Action item.
Check each line of the material below for the string "allows", then report how many lines have it, and nothing else.

Record excerpts.
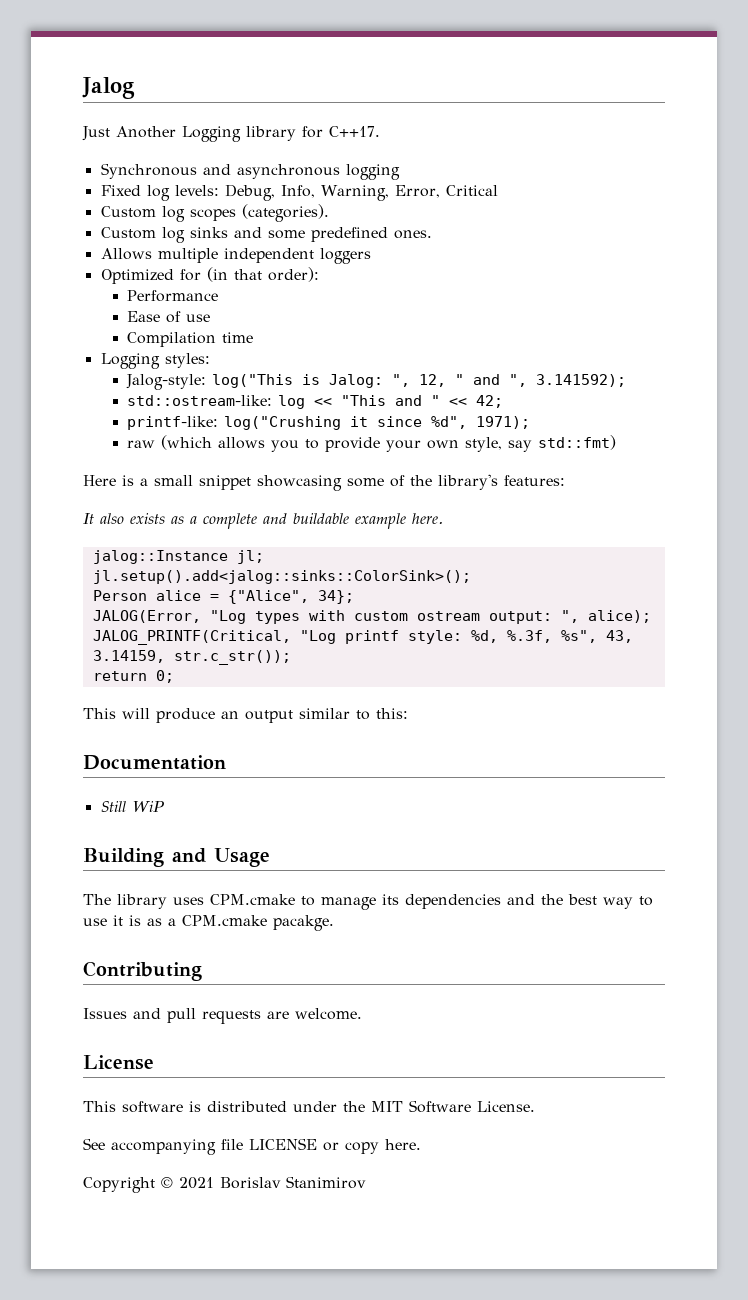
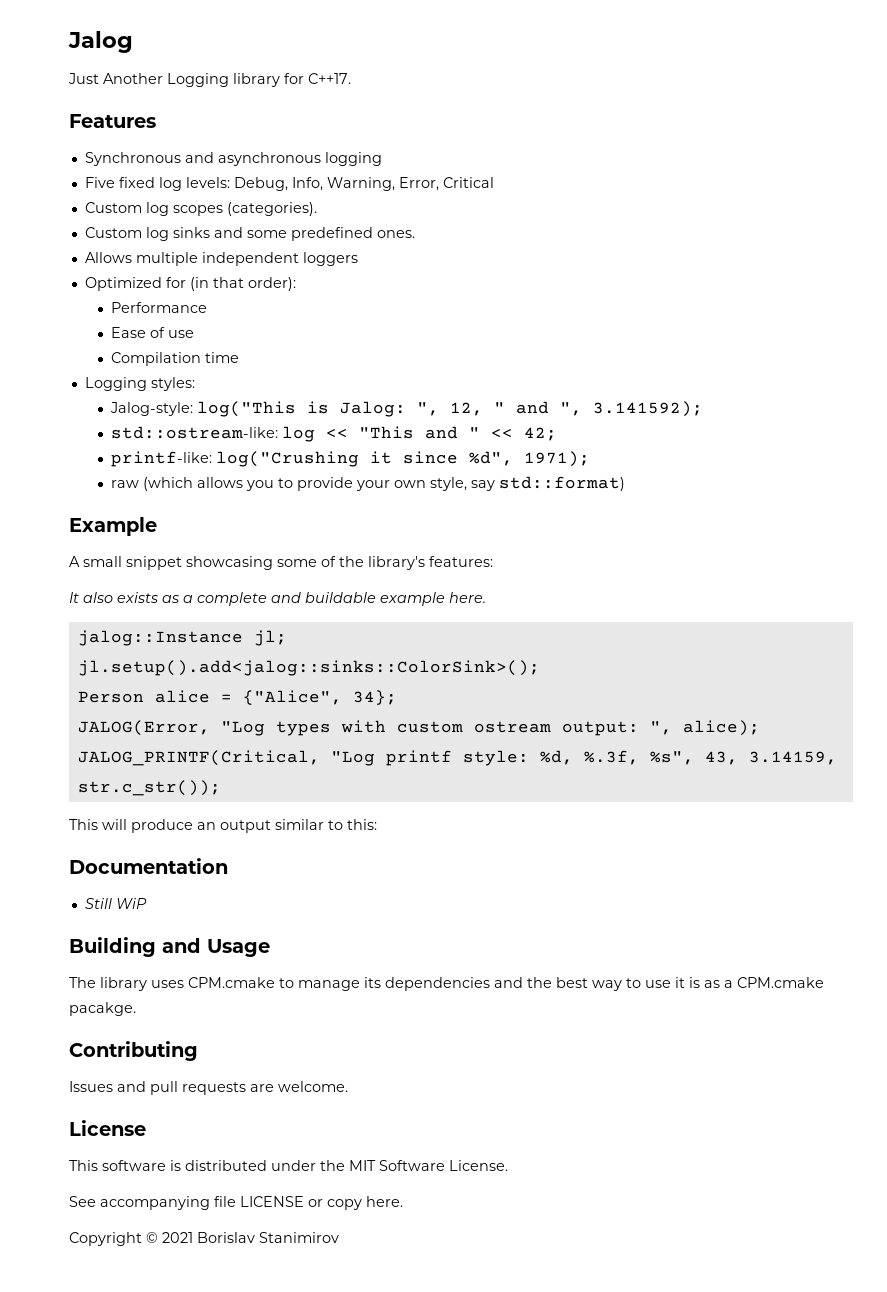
+ Features
- Fixed log levels: Debug, Info, Warning, Error, Critical
+ Five fixed log levels: Debug, Info, Warning, Error, Critical
- raw (which allows you to provide your own style, say std::fmt)
- Here is a small snippet showcasing some of the library's features:
+ raw (which allows you to provide your own style, say std::format)
+ Example
+ A small snippet showcasing some of the library's features:
- return 0;

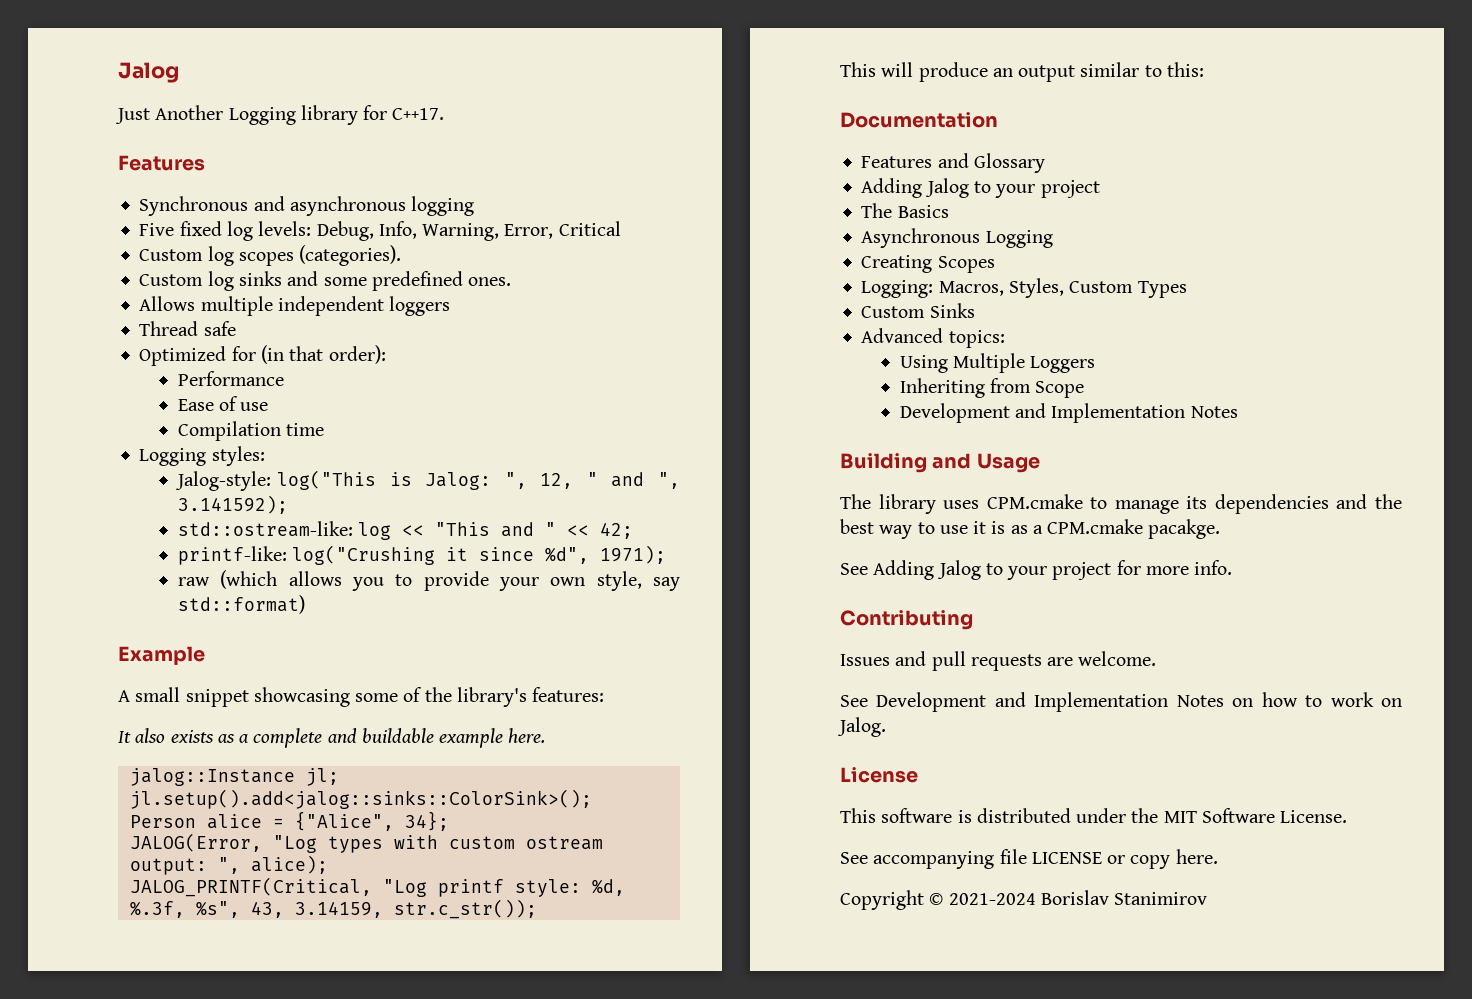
+ Thread safe
- Still WiP
+ Features and Glossary
+ Adding Jalog to your project
+ The Basics
+ Asynchronous Logging
+ Creating Scopes
+ Logging: Macros, Styles, Custom Types
+ Custom Sinks
+ Advanced topics:
+ Using Multiple Loggers
+ Inheriting from Scope
+ Development and Implementation Notes
+ See Adding Jalog to your project for more info.
+ See Development and Implementation Notes on how to work on Jalog.
- Copyright © 2021 Borislav Stanimirov
+ Copyright © 2021-2024 Borislav Stanimirov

Solution for this problem.
2